Chopin’s Pickled Heart

Chopin's pickled heart
Photograph reproduced from https://www.sciencedirect.com/journal/the-american-journal-of-medicine/vol/131/issue/4 with permission of Elsevier

Contributor: Joanna Beaufoy

Location: Holy Cross Church, Warsaw, Poland

Description: A story goes that Fryderyk Chopin’s heart was smuggled from Paris to Warsaw in a jar of cognac by his sister, Ludwika, in the weeks following his death on 17 October 1849. The rest of Chopin’s body, we know for sure, was buried at the cemetery of Père Lachaise in Paris, the city where he lived for the last nineteen years of his life. The heart, in its jar, remained in Warsaw, apart from a brief evacuation during the Second World War. It is still there, the amber liquid preserving it in a remarkable state of health for a one hundred and sixty five-year old heart.
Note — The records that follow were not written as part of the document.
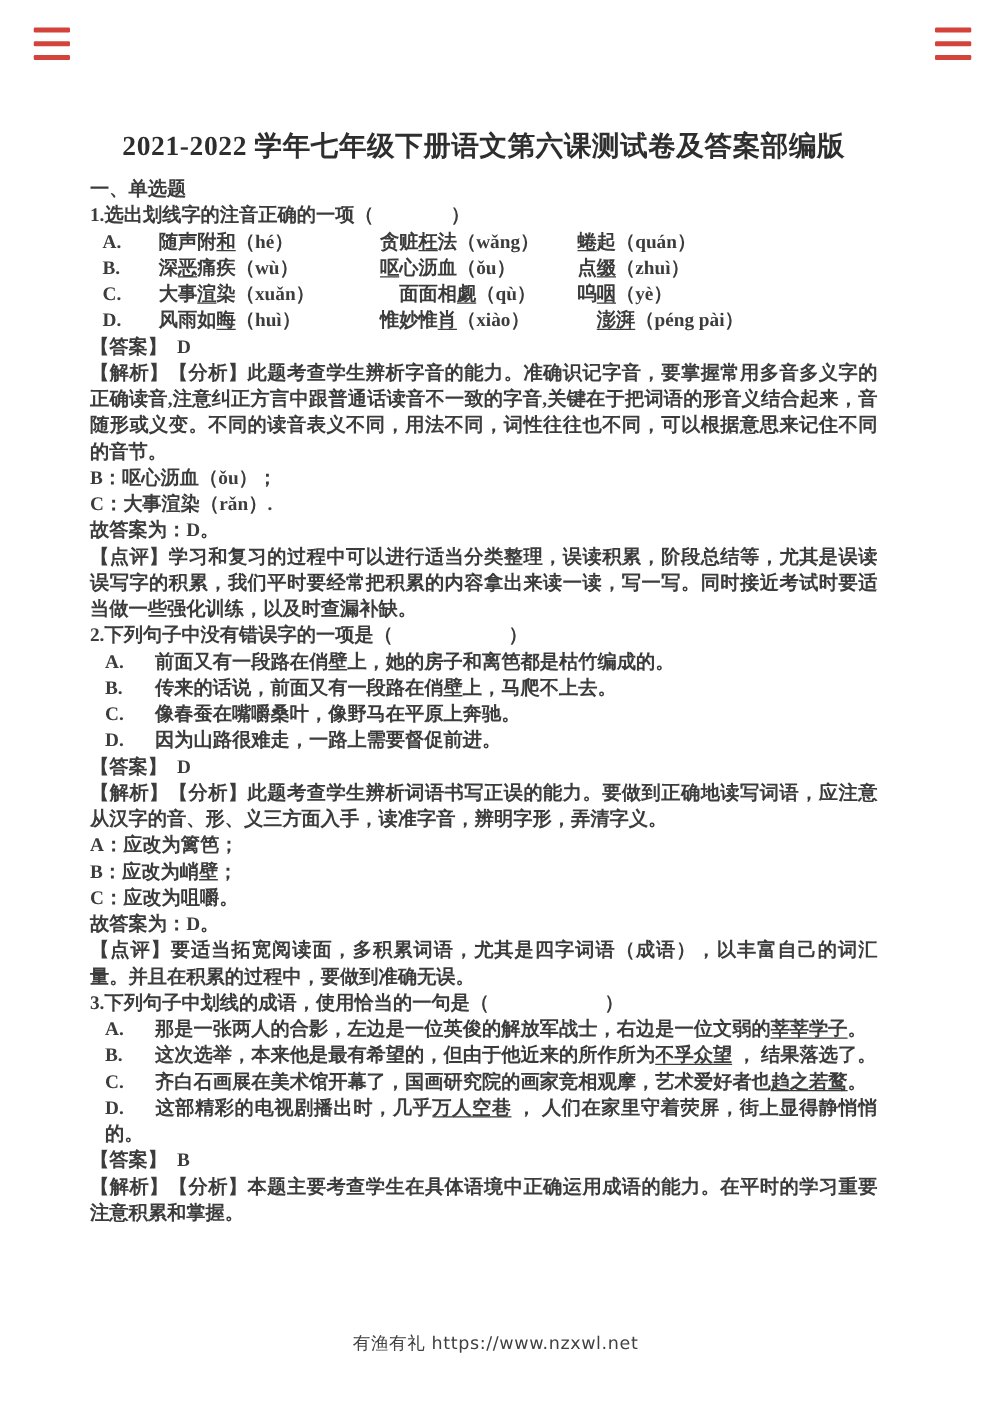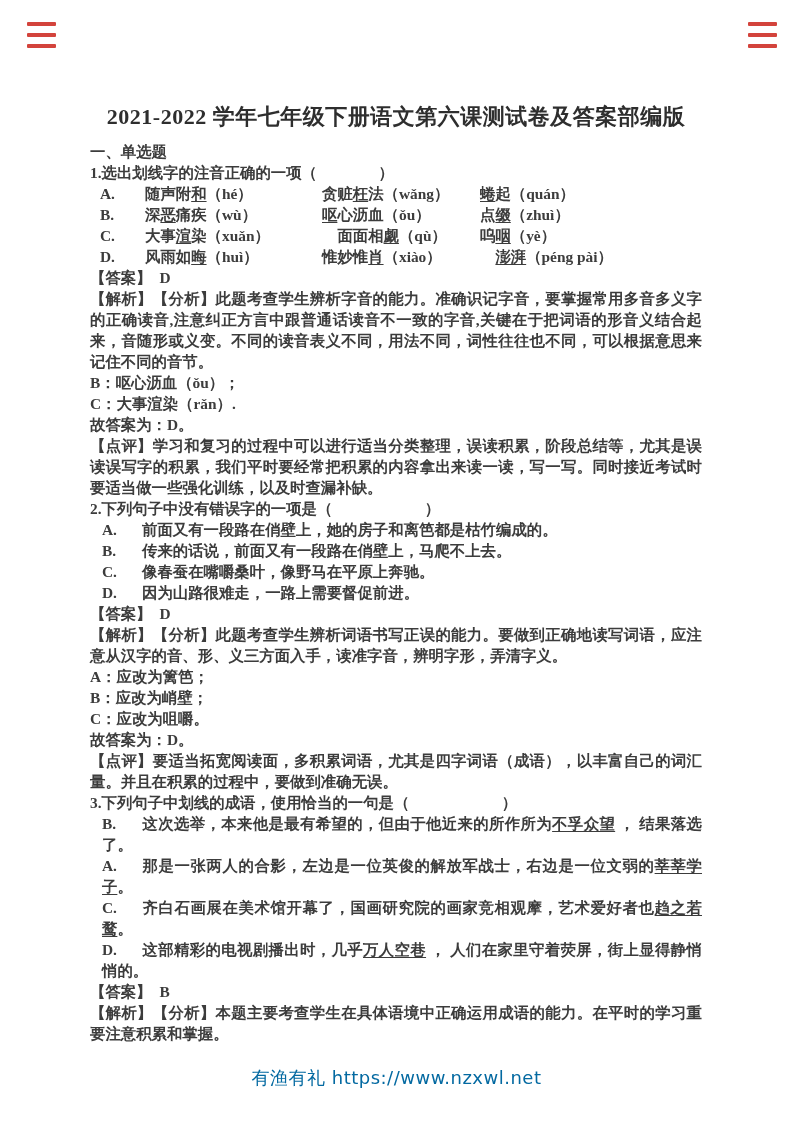--- a/index.html
+++ b/index.html
@@ -9,7 +9,7 @@
     color:#3c3c3c;
   }
   .page{position:relative;width:793px;height:1122px;overflow:hidden;background:#fff;}
-  .content{padding:100px 91px 0 90px;}
+  .content{padding:100px 91px 0 72px;}
   .title{
     font-size:22px;font-weight:bold;color:#2e2e2e;text-align:center;
     line-height:34px;margin:0 0 7px 0;letter-spacing:0.5px;

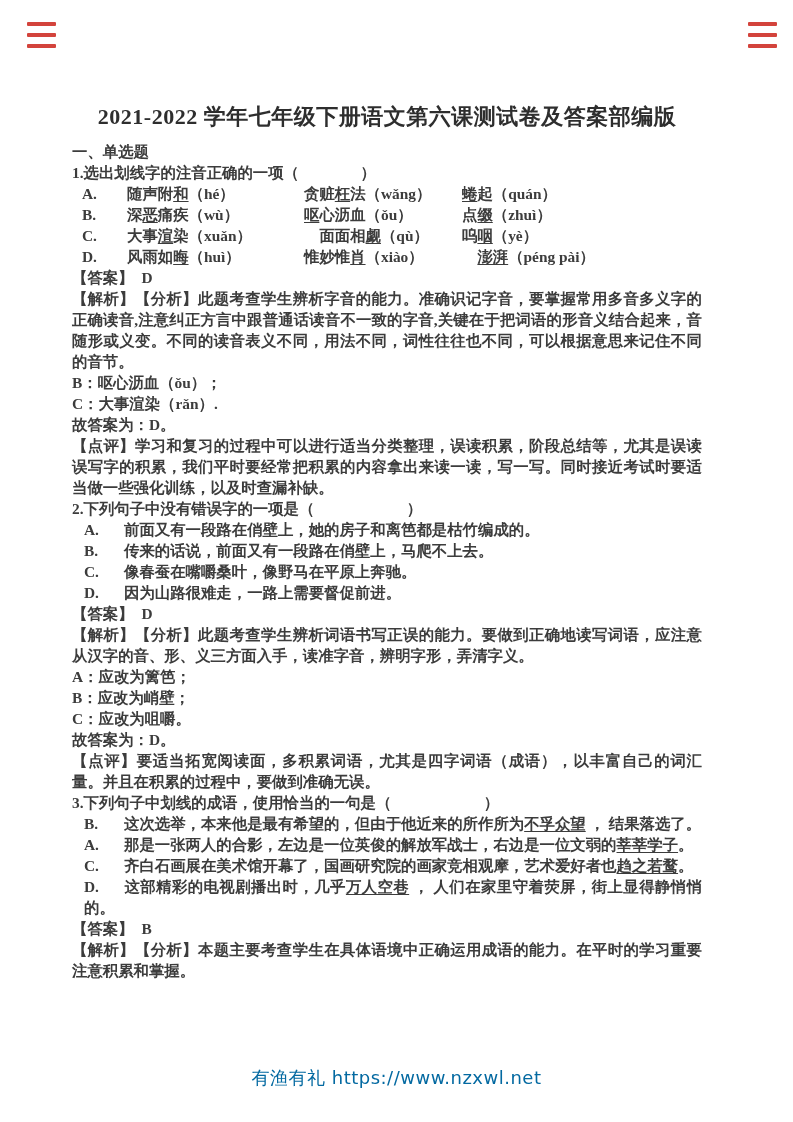--- a/index.html
+++ b/index.html
@@ -119,10 +119,10 @@
 
     <div class="line">3.下列句子中划线的成语，使用恰当的一句是（　　　　　　）</div>
     <div class="opt">
-      <span class="letter">B.</span><span><span>这次选举，本来他是最有希望的，但由于他近来的所作所为</span><span class="u">不孚众望</span><span> ， 结果落选了。</span></span>
+      <span class="letter">A.</span><span><span>那是一张两人的合影，左边是一位英俊的解放军战士，右边是一位文弱的</span><span class="u">莘莘学子</span><span>。</span></span>
     </div>
     <div class="opt">
-      <span class="letter">A.</span><span><span>那是一张两人的合影，左边是一位英俊的解放军战士，右边是一位文弱的</span><span class="u">莘莘学子</span><span>。</span></span>
+      <span class="letter">B.</span><span><span>这次选举，本来他是最有希望的，但由于他近来的所作所为</span><span class="u">不孚众望</span><span> ， 结果落选了。</span></span>
     </div>
     <div class="opt">
       <span class="letter">C.</span><span><span>齐白石画展在美术馆开幕了，国画研究院的画家竞相观摩，艺术爱好者也</span><span class="u">趋之若鹜</span><span>。</span></span>

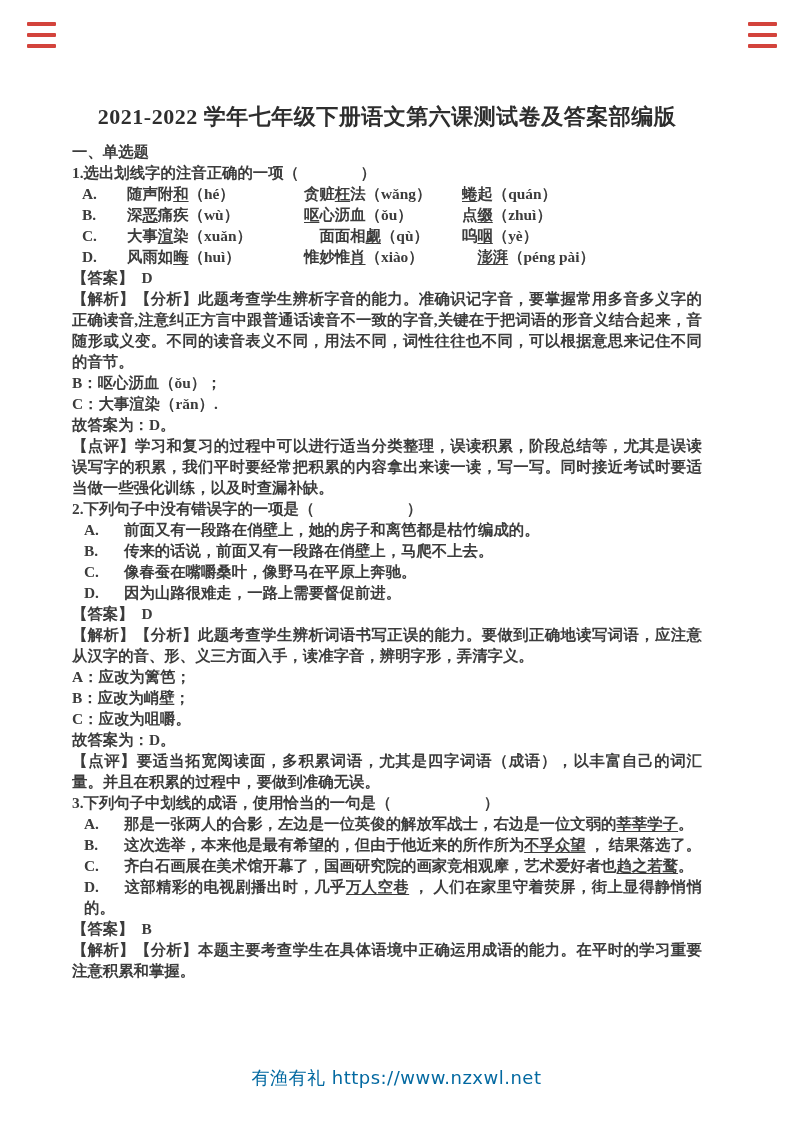--- a/index.html
+++ b/index.html
@@ -30,7 +30,7 @@
   .footer{
     position:absolute;top:1066px;left:0;width:100%;text-align:center;
     font-family:"DejaVu Sans","Liberation Sans",sans-serif;
-    font-size:18px;color:#0369a1;letter-spacing:0.5px;
+    font-size:14px;color:#404040;letter-spacing:0.5px;
   }
 </style>
 </head>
Two aspects may excite the curiosity of scholars of European Romanticism: the heart itself, and the notion of home. Firstly, it is the story of the place the heart held in Romantic symbolic thought and its role in artistic creation. Secondly, the homecoming of the heart raises questions about home, nation, and belonging in the context of death. The object’s journey from France to Poland complicates ideas about Romanticism and national identity. Already at the time of Chopin’s death, rumours and conflicting accounts of the heart abounded. The difficulty of establishing the facts that led to the heart’s removal from Chopin’s corpse and its arrival in Warsaw reflects the heart’s status as a mythical object. What does the popularity of this story tell us about Romantic ideas about home, belonging, fatherland, illness, death, and love?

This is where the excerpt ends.